### What to produce
Find every line in the records below that contains the word "assertions", and copy each such line.

### Data for this exercise
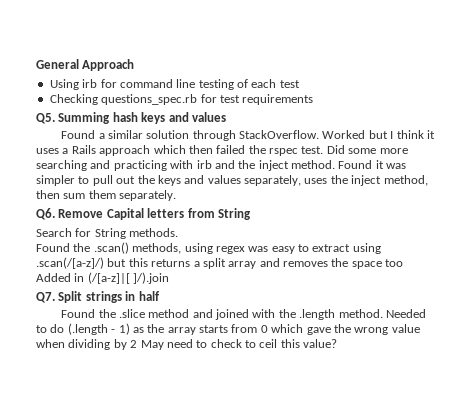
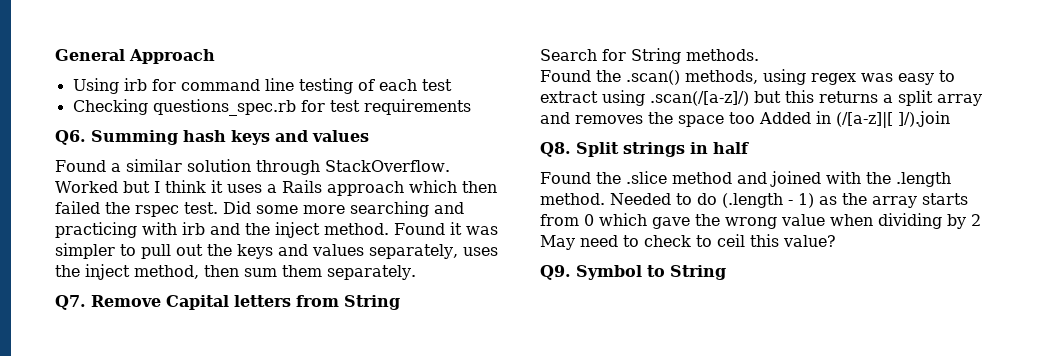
- Q5. Summing hash keys and values
+ Q6. Summing hash keys and values
- Q6. Remove Capital letters from String
+ Q7. Remove Capital letters from String
- Q7. Split strings in half
+ Q8. Split strings in half
+ Q9. Symbol to String

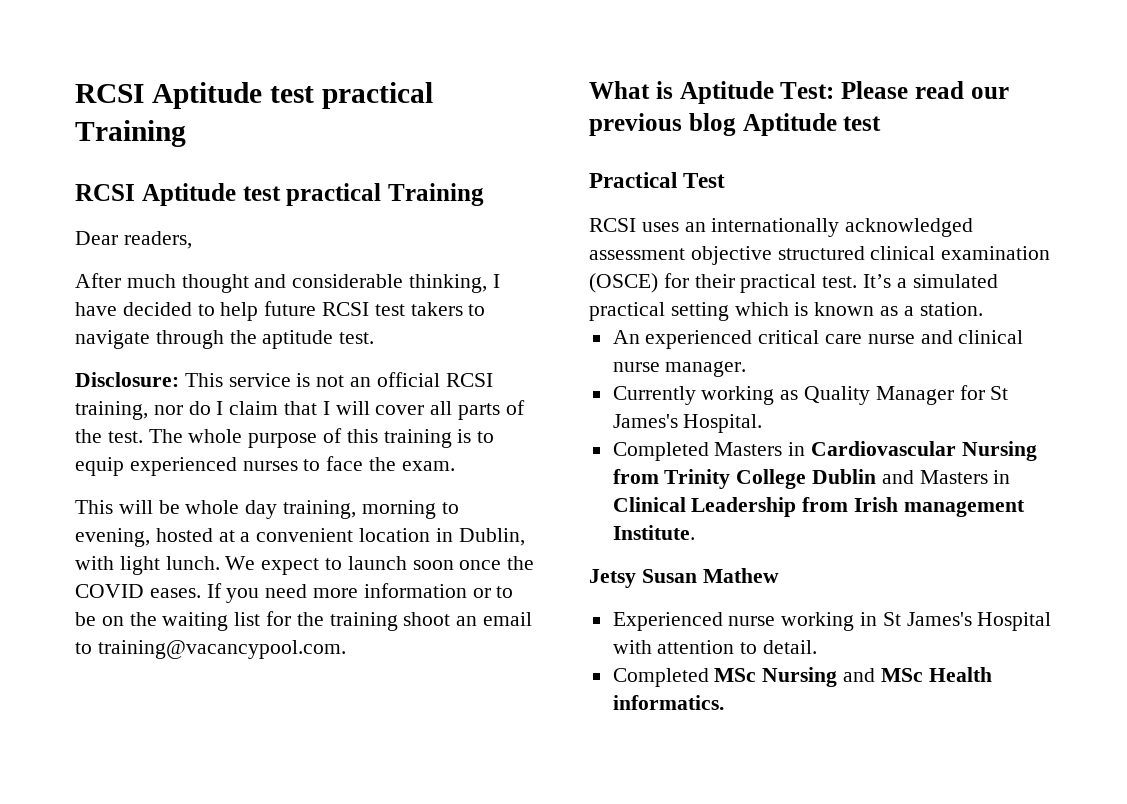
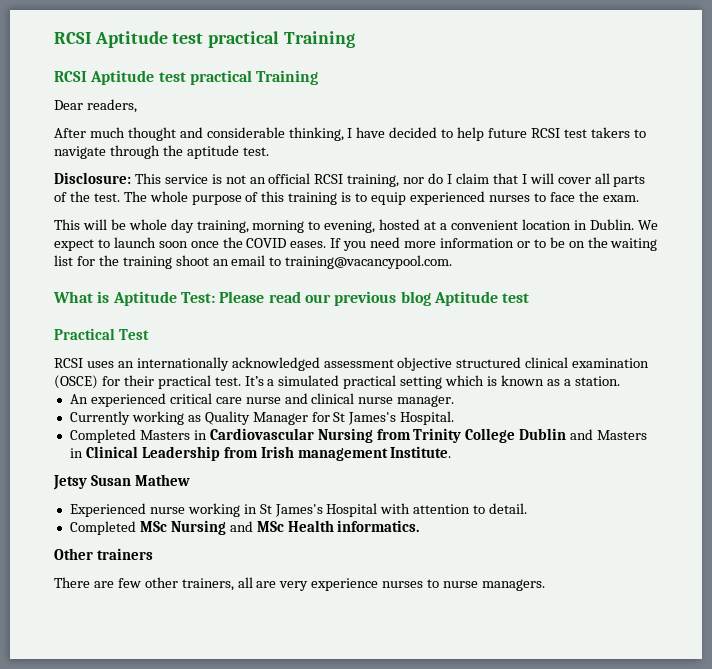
- This will be whole day training, morning to evening, hosted at a convenient location in Dublin, with light lunch.
+ This will be whole day training, morning to evening, hosted at a convenient location in Dublin.
+ Other trainers
+ There are few other trainers, all are very experience nurses to nurse managers.

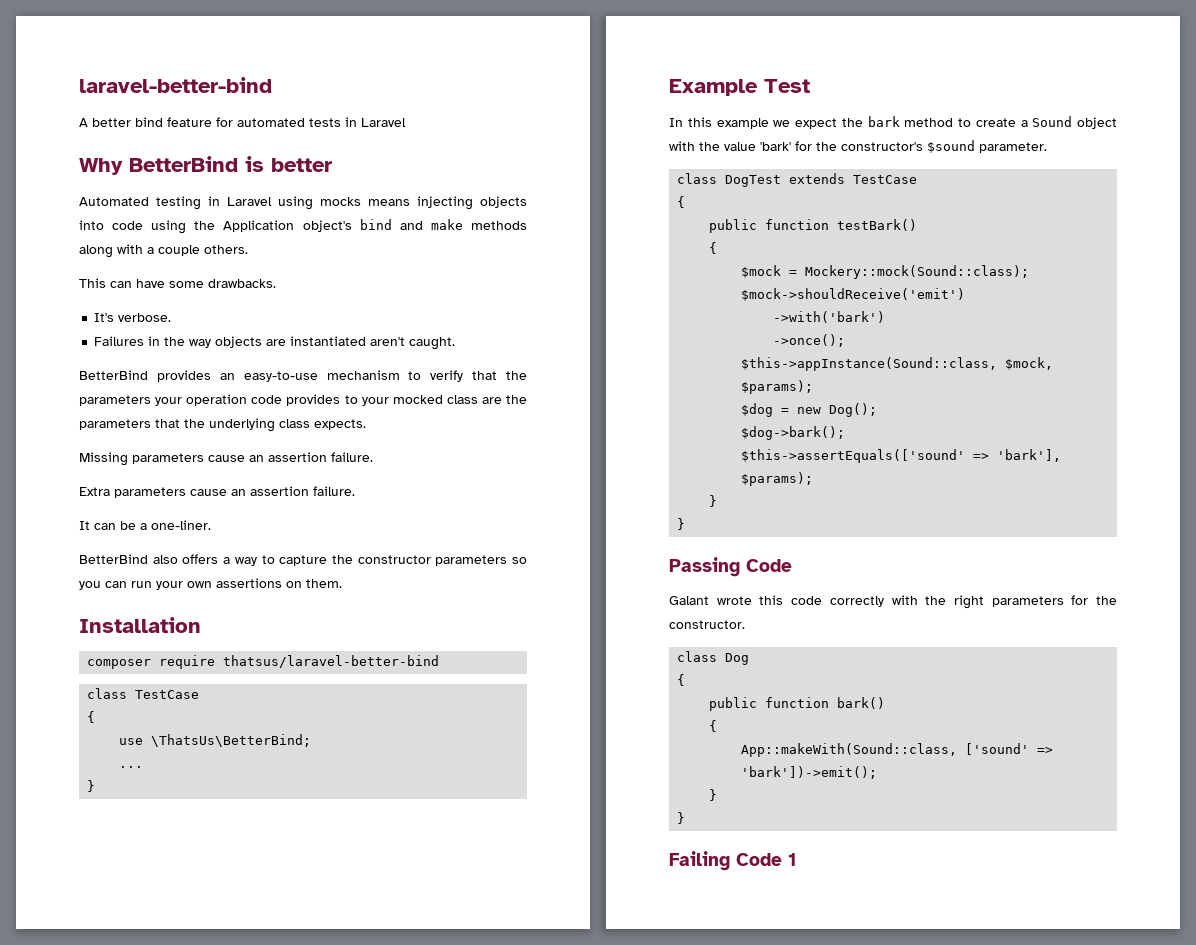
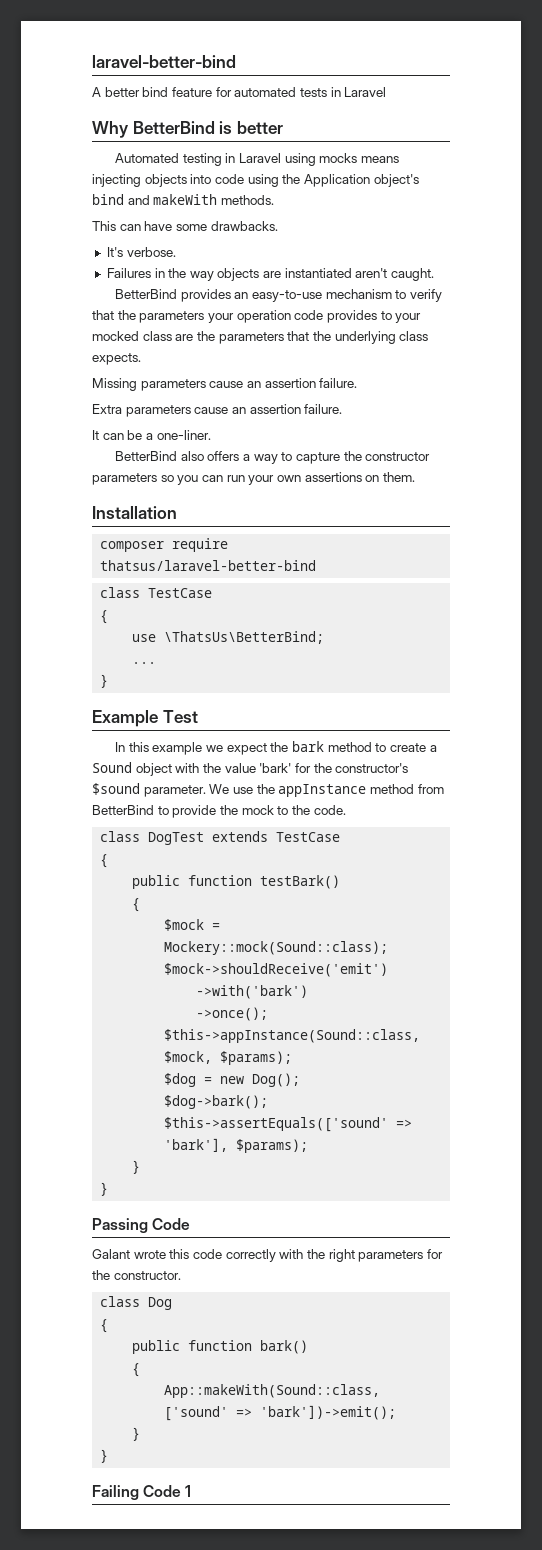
- Automated testing in Laravel using mocks means injecting objects into code using the Application object's bind and make methods along with a couple others.
+ Automated testing in Laravel using mocks means injecting objects into code using the Application object's bind and makeWith methods.
+ We use the appInstance method from BetterBind to provide the mock to the code.

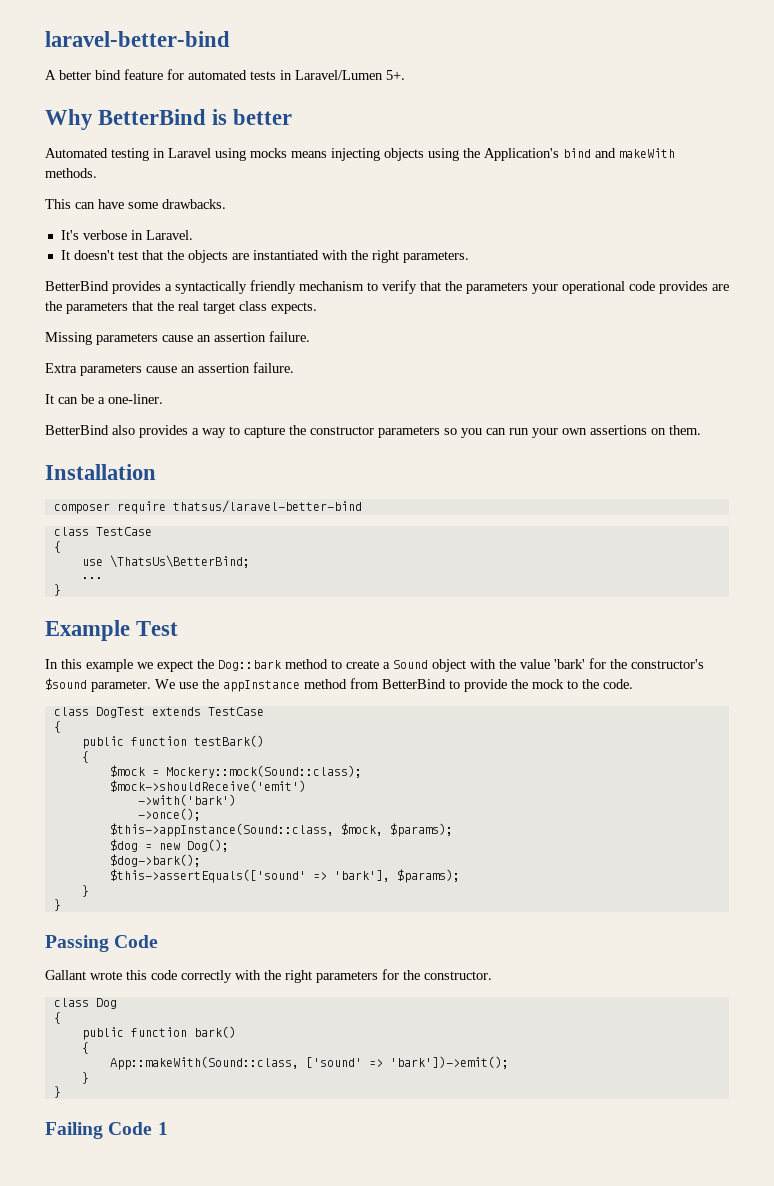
- A better bind feature for automated tests in Laravel
+ A better bind feature for automated tests in Laravel/Lumen 5+.
- Automated testing in Laravel using mocks means injecting objects into code using the Application object's bind and makeWith methods.
+ Automated testing in Laravel using mocks means injecting objects using the Application's bind and makeWith methods.
- It's verbose.
- Failures in the way objects are instantiated aren't caught.
+ It's verbose in Laravel.
+ It doesn't test that the objects are instantiated with the right parameters.
- BetterBind provides an easy-to-use mechanism to verify that the parameters your operation code provides to your mocked class are the parameters that the underlying class expects.
+ BetterBind provides a syntactically friendly mechanism to verify that the parameters your operational code provides are the parameters that the real target class expects.
- BetterBind also offers a way to capture the constructor parameters so you can run your own assertions on them.
+ BetterBind also provides a way to capture the constructor parameters so you can run your own assertions on them.
- In this example we expect the bark method to create a Sound object with the value 'bark' for the constructor's $sound parameter.
+ In this example we expect the Dog::bark method to create a Sound object with the value 'bark' for the constructor's $sound parameter.
- Galant wrote this code correctly with the right parameters for the constructor.
+ Gallant wrote this code correctly with the right parameters for the constructor.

### Exercise output
- BetterBind also offers a way to capture the constructor parameters so you can run your own assertions on them.
+ BetterBind also provides a way to capture the constructor parameters so you can run your own assertions on them.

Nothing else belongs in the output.